Anaconda has a very simple structure for creating environments.

$ conda create --name <environment_name> python=<version_of_python>

This command will create a new environment located inside of the anaconda directory ~/anaconda/envs/[environment name]/ . When creating a anaconda environment you can include package names as arguments:

$ conda create --name test_env --python=3 numpy pandas scikit-learn

This will create a new environment called test_env the packages numpy, pandas, and sklearn installed already. To use the shiny new environment that you just created you simply run:

mac/linux: $ source activate [environment name]

windows: $ activate [environment name]

When you are in the conda environment you can conda install any required packages or if those packages aren’t available through conda channels you can also pip install packages like you would normally.

To view the installed packages in your current environment you can run conda list which will print out the packages.

How do I know what environment I’m in

To view all of your environments run command conda info -e which will return a list of your environments and place a star next to the current environment. When you activate your virtual environment it will change your prompt so that the name of your virtualenv is at the beginning of your prompt.

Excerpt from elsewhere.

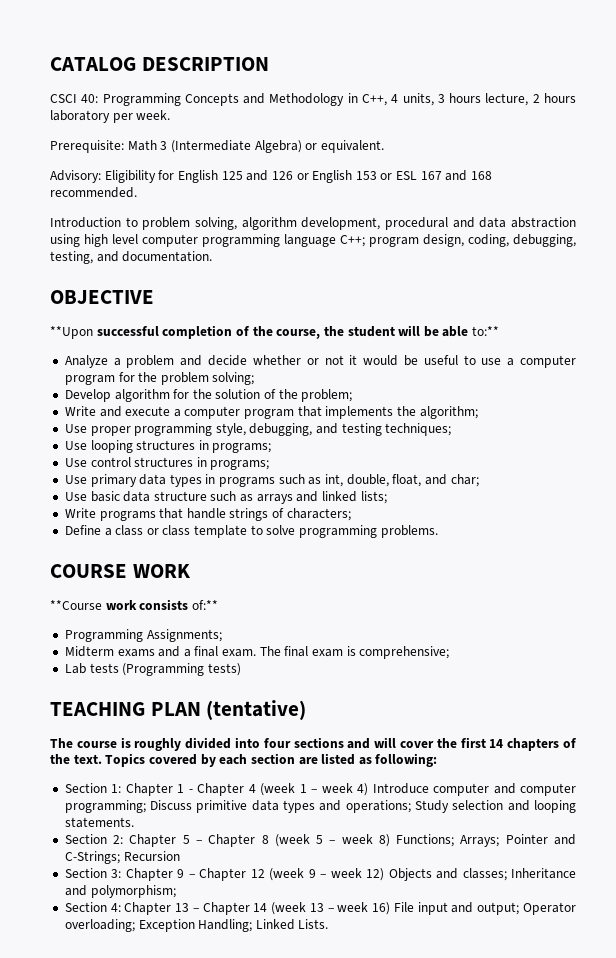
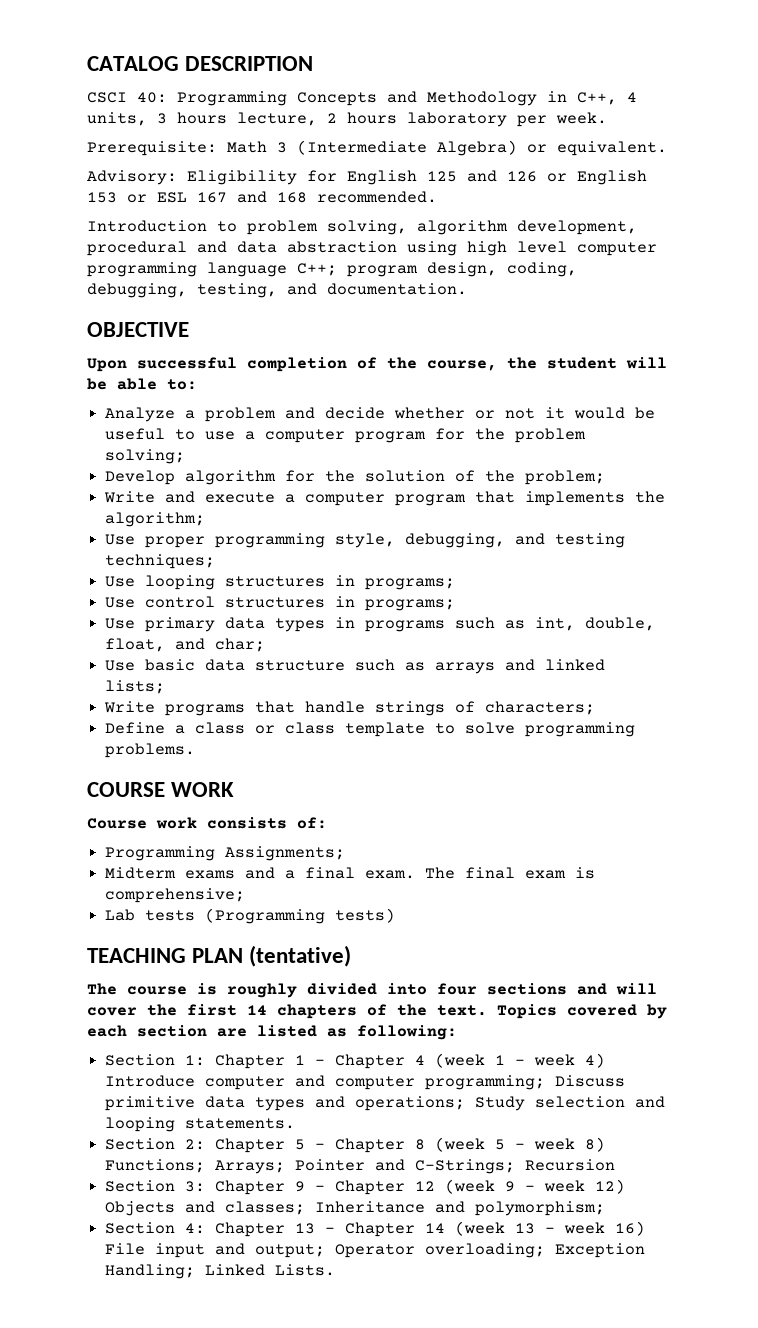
[50,326,93,339] **Upon -> [87,358,127,372] Upon
[472,326,500,336] to:** -> [167,379,197,390] to:
[50,600,102,610] **Course -> [87,818,147,829] Course
[191,600,218,610] of:** -> [297,817,327,829] of:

Here I am activating my conda environment `dl` and running conda info

Pipenv

If you have animosity towards authoritarian open sourced, or just want to work with straight PyPI packages there is a new option in pure python. Pipenv is the new cool kid on the block for managing python virtual environments courtesy of Kenneth Reitz. Unlike Anaconda which is geared toward scientific computing, Pipenv is built with python development in mind, specifically networking. This means that it doesn’t come with any built in features but works incredibly well and is fairly simple to use plus it has a really pretty cli. Pipenv is built to be a replacement for pip and virtualenv to create a simpler work flow for creating environments in python.

Creating an environment is very simple:

$ pipenv install [package names]

Thats it! This creates a virtual environment and installs the packages that were specified. A few things to note here, unlike creating an environment in anaconda, there is no name to be set. The environment will just take the name of the directory that it is created in.

To activate the environment you will simply run pipenv shell inside the project directory and viola you are in your shiny new Pipenv. To install new packages into your environment simply run pipenv install [package name] while the project is active.

Pipenv will store package info in a file called a Pipfile that will look something like this:

$ pipenv install numpy pandas scikit-learn
$ cat pipfile
[[source]]
url = "https://pypi.python.org/simple"
verify_ssl = true
name = "pypi"

[packages]
numpy = "*"
pandas = "*"
scikit-learn = "*"
[dev-packages]

You can also view package information by running pip list from inside an active environment.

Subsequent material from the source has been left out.